Ia menambahkan, bahwa anak-anak yang masih remaja juga sering terlibat dalam kekerasan yang dilakukan oknum pendukung Roma kepada suporter lawan. Biasanya, menurut Ciampani, mereka terpengaruh oleh kisah-kisah hooligan di masa lalu. “Biasanya para remaja yang terlibat. Mereka tumbuh dengan menyaksikan dan mendengarkan kisah-kisah hooliganisme di masa lalu, dan menganggap bahwa terlibat dalam kekerasan atau memiliki bekas luka, adalah sebuah kemuliaan. Jika kau menusuk seseorang, kau bisa menceritakannya kepada kawanmu. Yang mana itu sangat salah dan merupakan bentuk paling ekstrim dari Ultras. Ini tentang ulah sekelompok kecil suporter.”

***

Yang pasti, karena insiden yang telah menimpa Cox pekan lalu di Anfield, beserta ingatan kelam atas insiden-insiden kekerasan serupa di masa lalu yang pernah terjadi di Kota Roma kepada suporter klub-klub Inggris, telah membuat banyak pendukung Liverpool memutuskan untuk tidak melakukan tur ke Roma guna mendukung The Reds menjalani laga semifinal leg kedua Liga Champions, pada Kamis (3/5) dini hari WIB.

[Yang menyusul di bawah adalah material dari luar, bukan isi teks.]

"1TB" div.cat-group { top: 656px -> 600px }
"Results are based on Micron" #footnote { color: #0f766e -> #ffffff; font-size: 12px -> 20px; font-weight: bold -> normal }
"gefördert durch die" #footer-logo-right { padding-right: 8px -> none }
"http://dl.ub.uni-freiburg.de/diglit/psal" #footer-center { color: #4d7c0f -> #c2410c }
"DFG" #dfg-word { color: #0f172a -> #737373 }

Kendati demikian, kepolisian di Kota Roma sendiri telah menyiapkan perangkat keamanan yang ketat untuk menjamin keamanan bagi pendukung Liverpool yang akan berkunjung ke Kota Roma. Menurut laporan BBC, sebanyak 1.200 aparat kepolisian akan dikerahkan untuk berjaga di seputar area Stadio Olympico.

“Kami bisa menjamin keamanan untuk suporter Liverpool jika mereka juga menaati peraturan, dan turut untuk membuat situasi menjadi senormal mungkin,” ujar Humas Kepolisian Italia, Giorgio Luciani.